The HS2 rolling stock depot east of the city will allow 24-hour maintenance of the high speed trains running from London to Manchester and Yorkshire and create 125 skilled jobs, according to Department for Transport officials. It will be built at the Gateway 45 site, a centre for logistics and manufacturing next to junction 45 of the M1 at Rothwell.
Coun Blake said: “I welcome the news that the HS2 depot will be located at Gateway 45 in Leeds.
It’s now important that through our continued work with HS2 and the Department for Transport that we finalise the proposals for the University of Leeds’ Institute for High Speed Rail, which will be world leading in its field, and underpin the continued success of the Leeds City Region Enterprise Zone.
Taken together, both of these facilities located at Gateway 45 will make Leeds and the region a global centre for advanced rail and high speed technology, further strengthening the economy.
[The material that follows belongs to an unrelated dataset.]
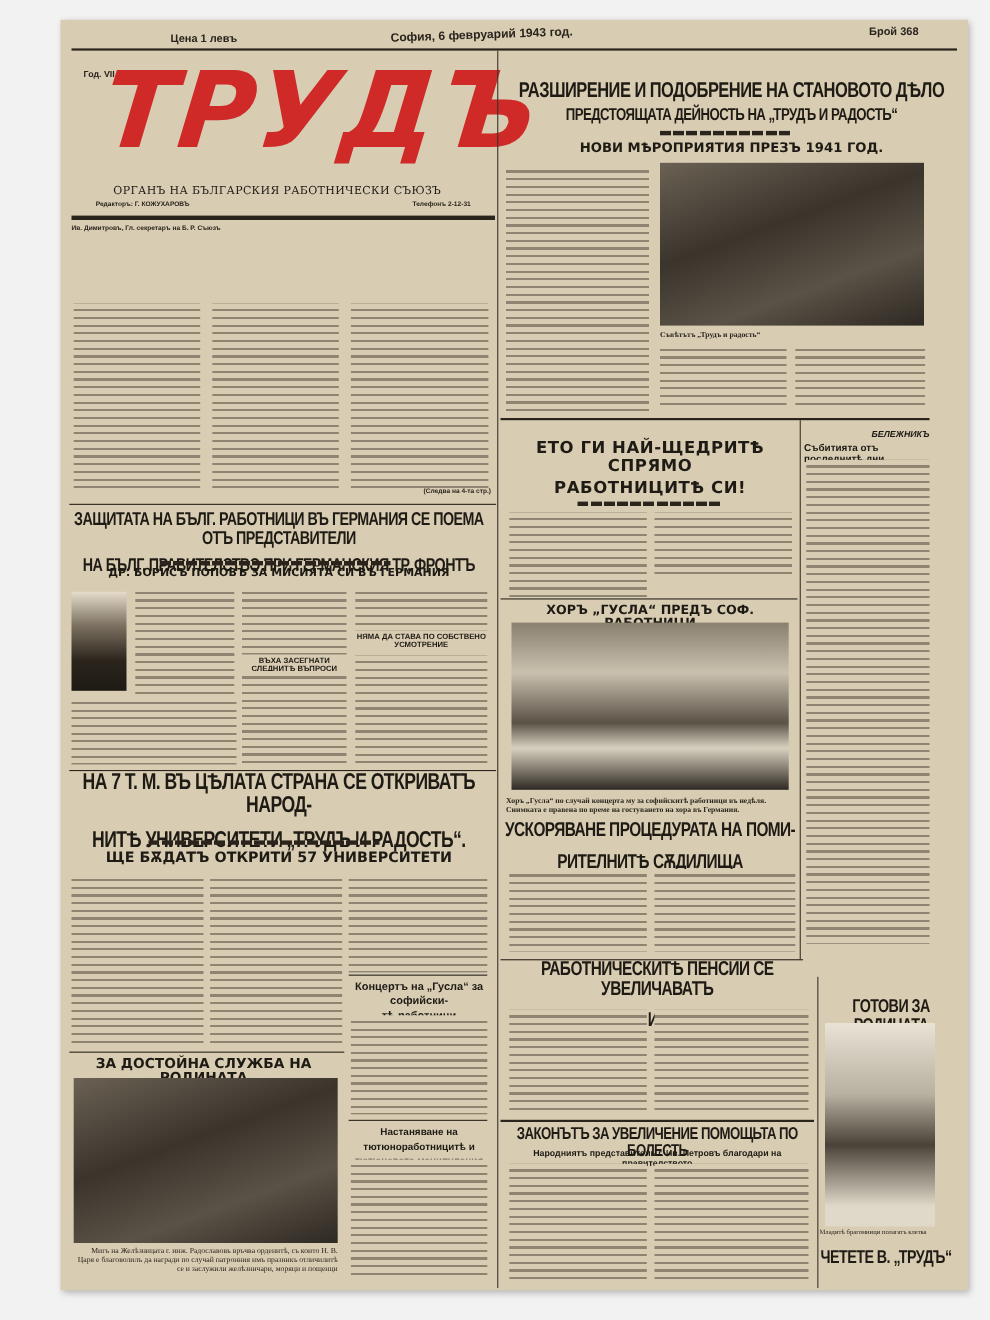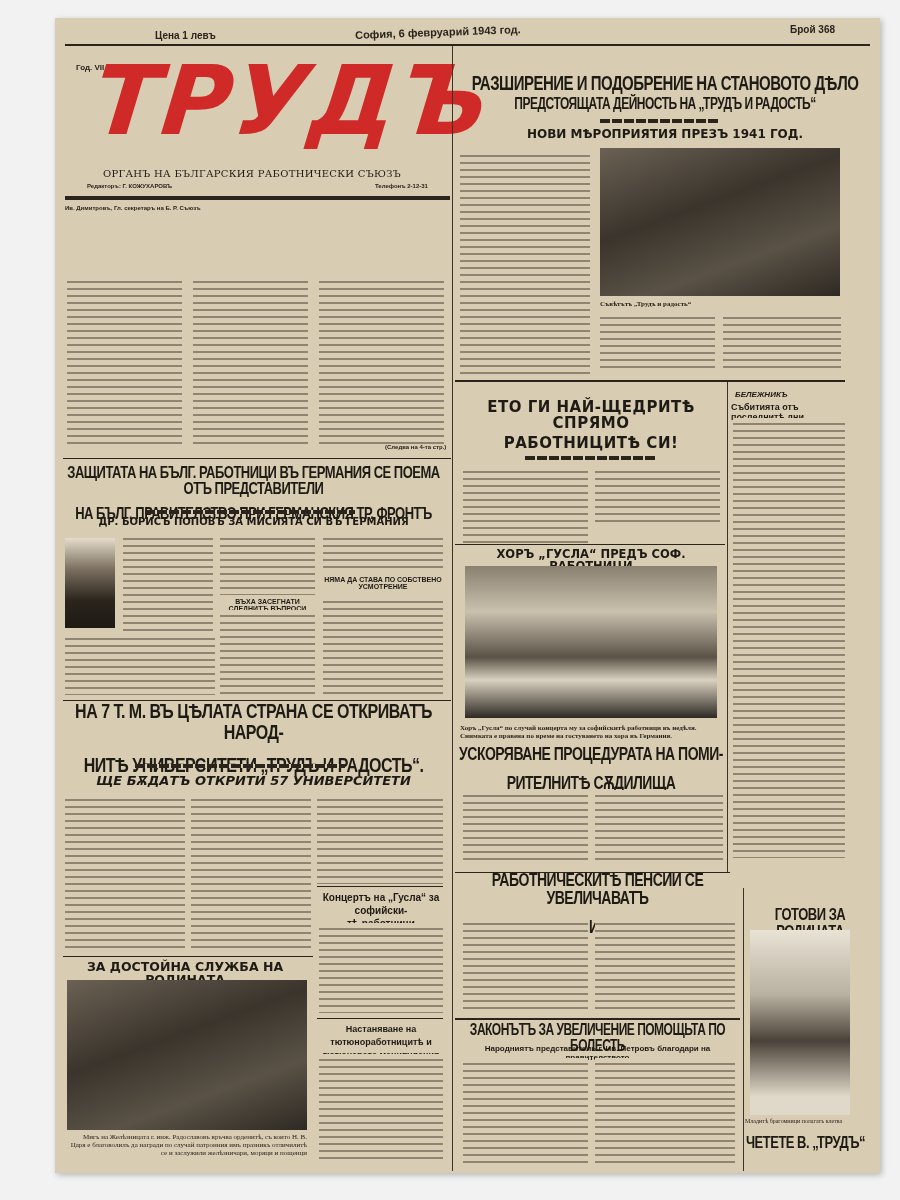"БЕЛЕЖНИКЪ" div.abs { text-align: left -> right }
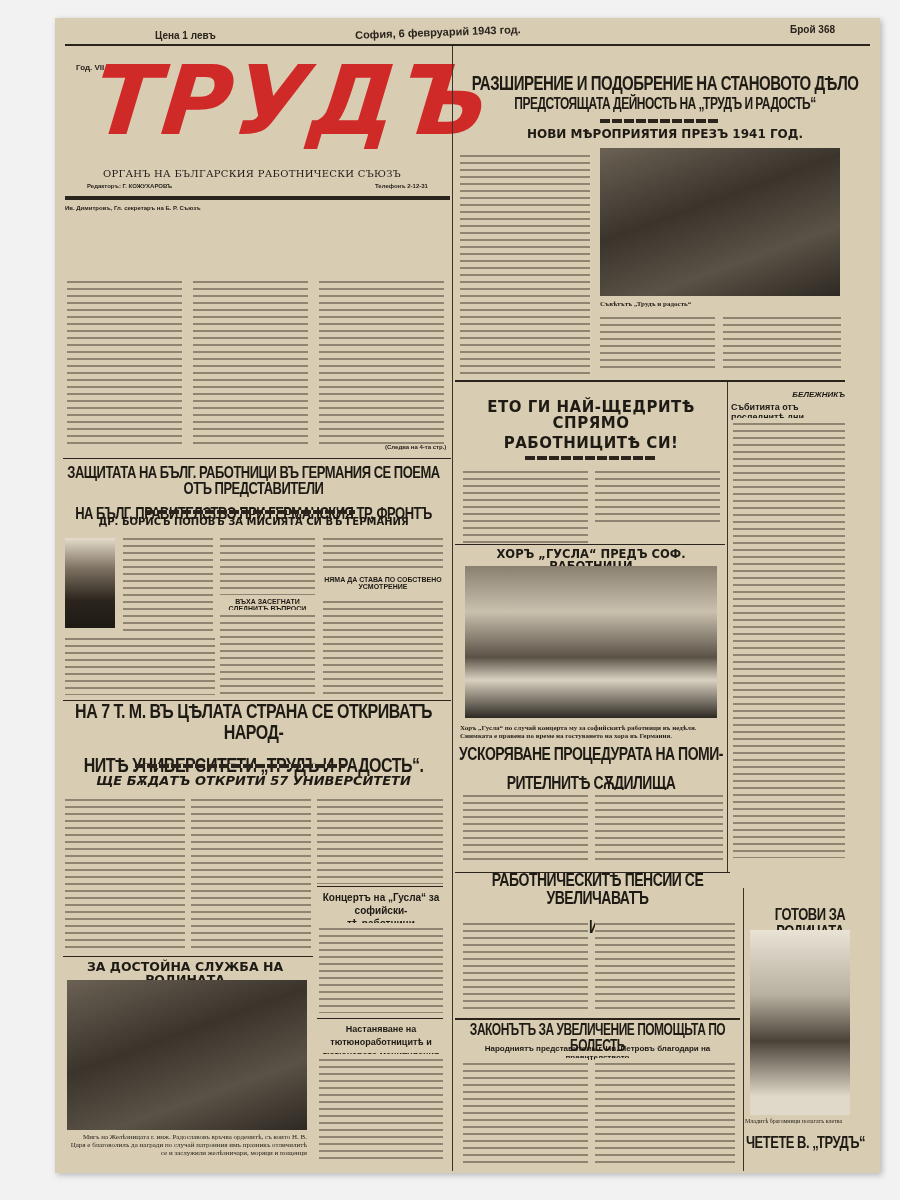"ЩЕ БѪДАТЪ ОТКРИТИ 57 УНИВЕРСИТЕТИ" div.abs { font-style: italic -> none }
Leeds City Council are already working with our partners across Leeds City Region to ensure that people will have the right skills and be ready to take advantage of the skilled jobs and other opportunities these developments will bring.”
Leeds City Council leader Judith Blake
First of all, HS2 will do nothing for the local economy.
It will drive through large areas of environmentally protected sites and do enormous damage to wildlife.
When the trains come out of the tunnel at Leeds in the Swillington area, they will have to build in supersonic doorways because the noise will be that loud. The route will go over the same Calder River and canal three times then pass over the top of the M62 and descent into Methley. It is that big, it will be phenomenal. People forget that it’s not just the track - it’s all the electrical infrastructure and cable as well.
Back on economy, what will happen, as in France and Spain high speed areas, is that instead of people leaving London to come to Yorkshire to work, they have found that traffic and jobs depart to the capital. It will be detrimental to the area. We are desperate for upgraded rail and electrification of the lines, as we were promised. Instead, we will get massively inflated ticket prices for HS2 and less normal trains running to the capital, because the high speed ones will get priority. It is a desperate situation. That money could instead repair every single pothole and improve travel east to west and north to south on the roads. The figure of £57billion - that’s 57 thousand million pounds, is sure to increase as well.